Aim of the exercise:
From the line that includes "row order: Servicios ascending" to the last line of the data, quote each line precisely; both boundary lines belong in the answer.

--

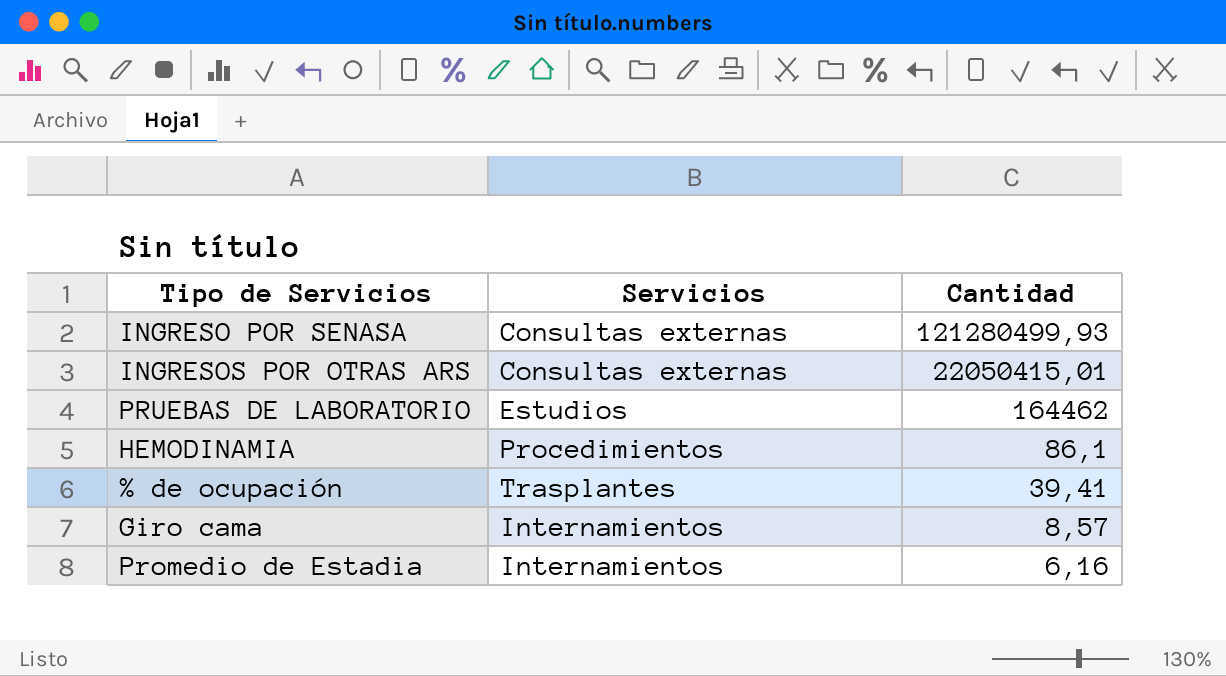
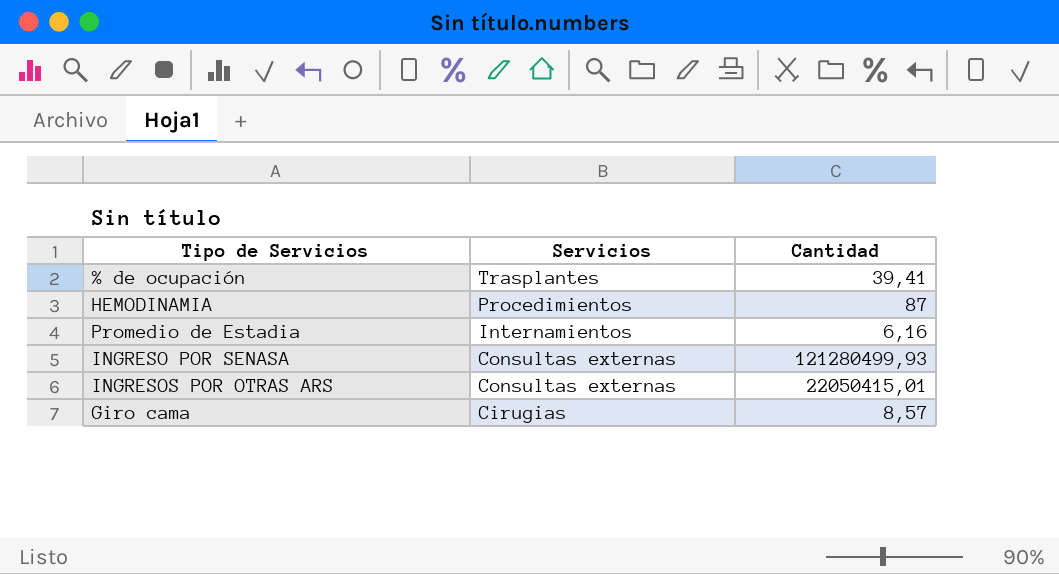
row order: Cantidad descending -> Servicios descending
row PRUEBAS DE LABORATORIO: Estudios | 164462 -> none
HEMODINAMIA | Cantidad: 86,1 -> 87
Giro cama | Servicios: Internamientos -> Cirugias

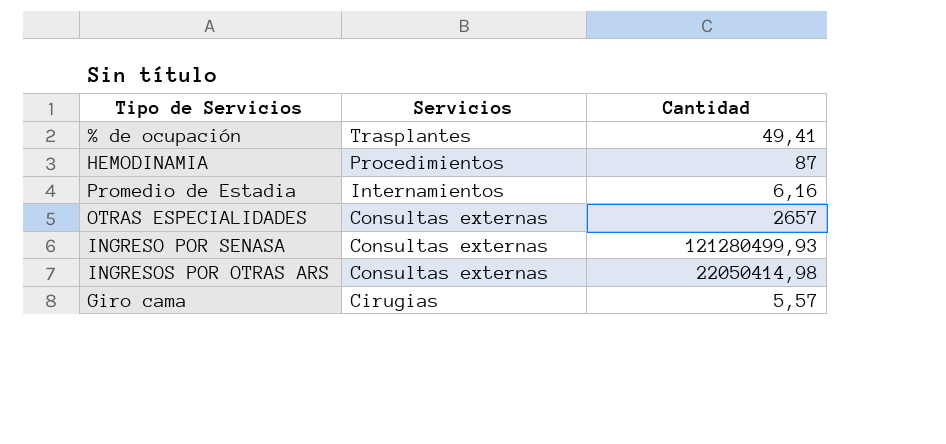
% de ocupación | Cantidad: 39,41 -> 49,41
row OTRAS ESPECIALIDADES: none -> Consultas externas | 2657
INGRESOS POR OTRAS ARS | Cantidad: 22050415,01 -> 22050414,98
Giro cama | Cantidad: 8,57 -> 5,57

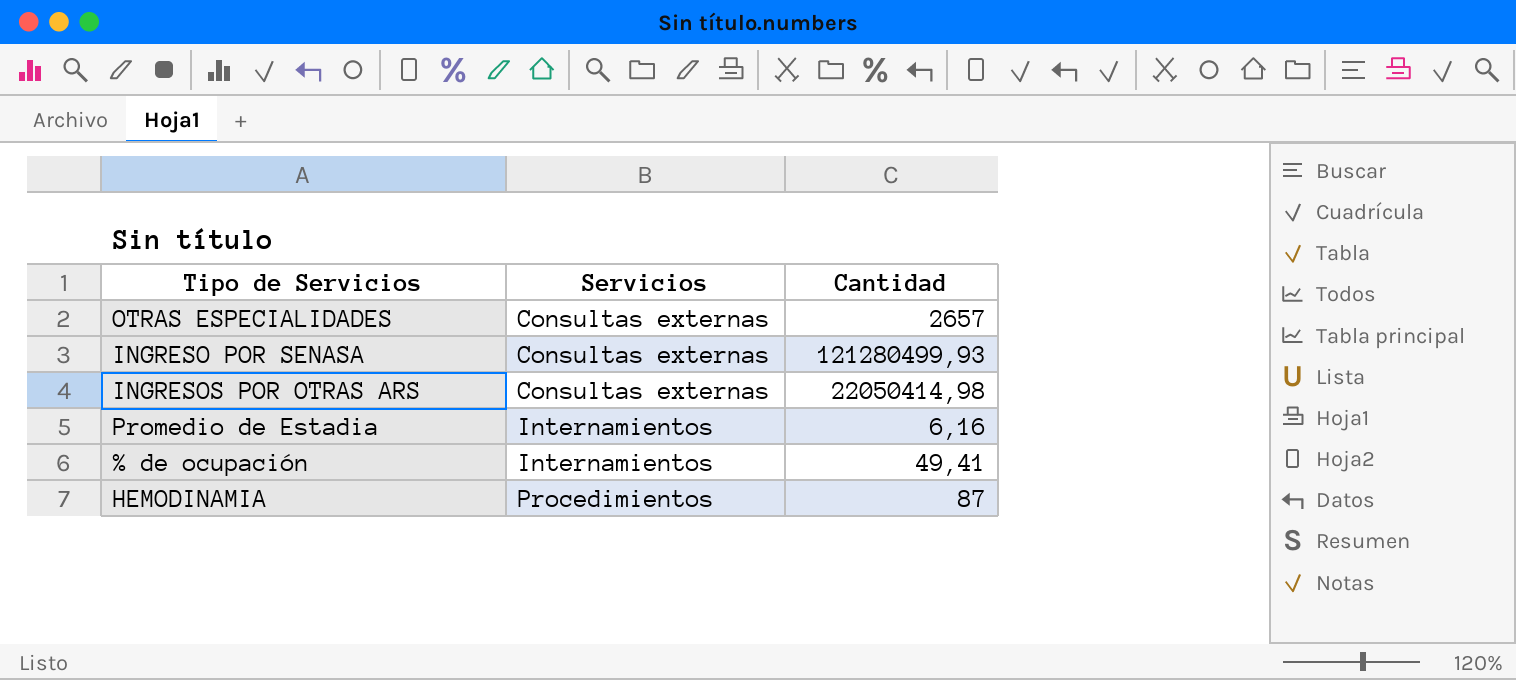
row order: Servicios descending -> Servicios ascending
row Giro cama: Cirugias | 5,57 -> none
% de ocupación | Servicios: Trasplantes -> Internamientos

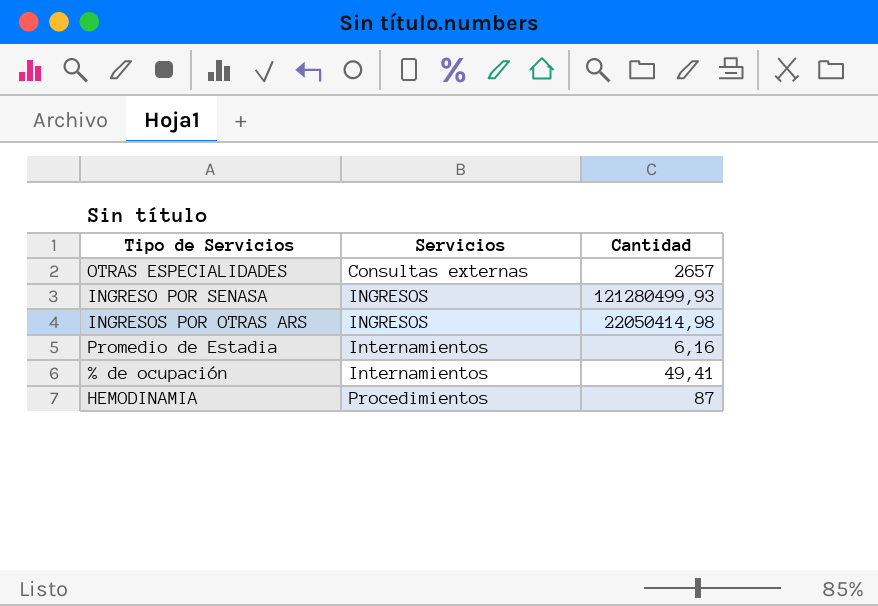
INGRESO POR SENASA | Servicios: Consultas externas -> INGRESOS
INGRESOS POR OTRAS ARS | Servicios: Consultas externas -> INGRESOS

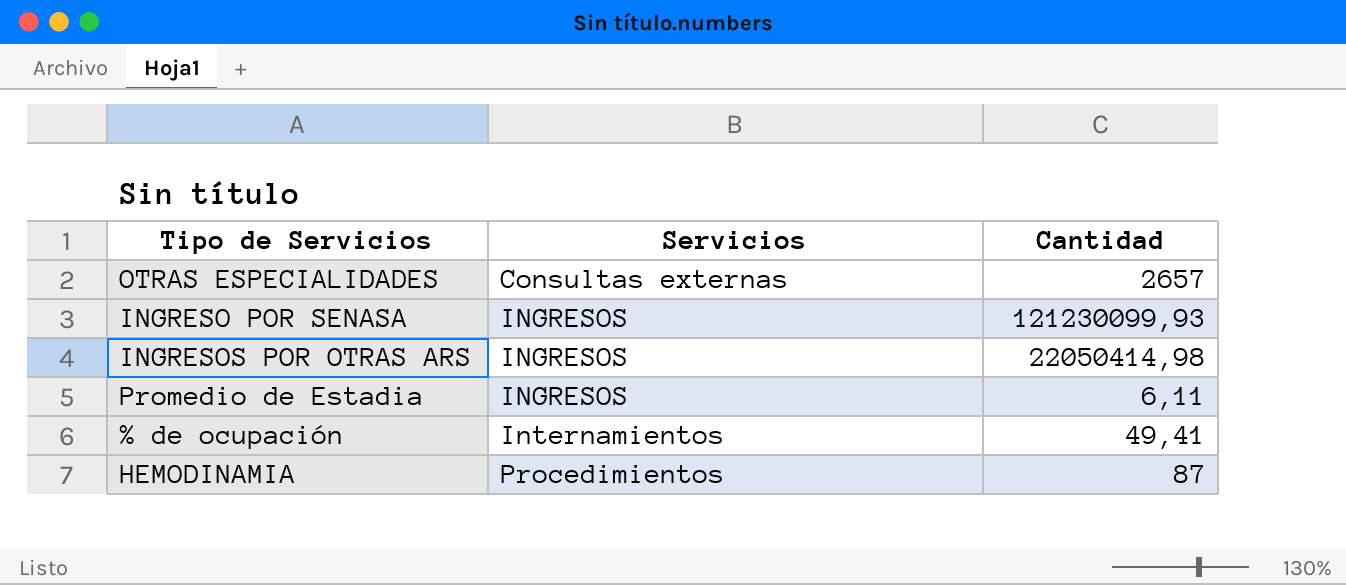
INGRESO POR SENASA | Cantidad: 121280499,93 -> 121230099,93
Promedio de Estadia | Servicios: Internamientos -> INGRESOS
Promedio de Estadia | Cantidad: 6,16 -> 6,11

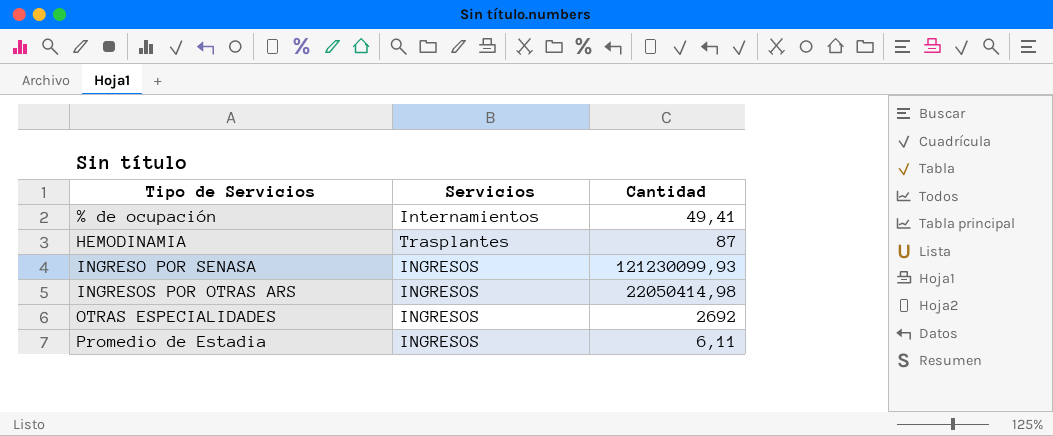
row order: Servicios ascending -> Tipo de Servicios ascending
HEMODINAMIA | Servicios: Procedimientos -> Trasplantes
OTRAS ESPECIALIDADES | Servicios: Consultas externas -> INGRESOS
OTRAS ESPECIALIDADES | Cantidad: 2657 -> 2692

--

Exercise solution:
row order: Servicios ascending -> Tipo de Servicios ascending
HEMODINAMIA | Servicios: Procedimientos -> Trasplantes
OTRAS ESPECIALIDADES | Servicios: Consultas externas -> INGRESOS
OTRAS ESPECIALIDADES | Cantidad: 2657 -> 2692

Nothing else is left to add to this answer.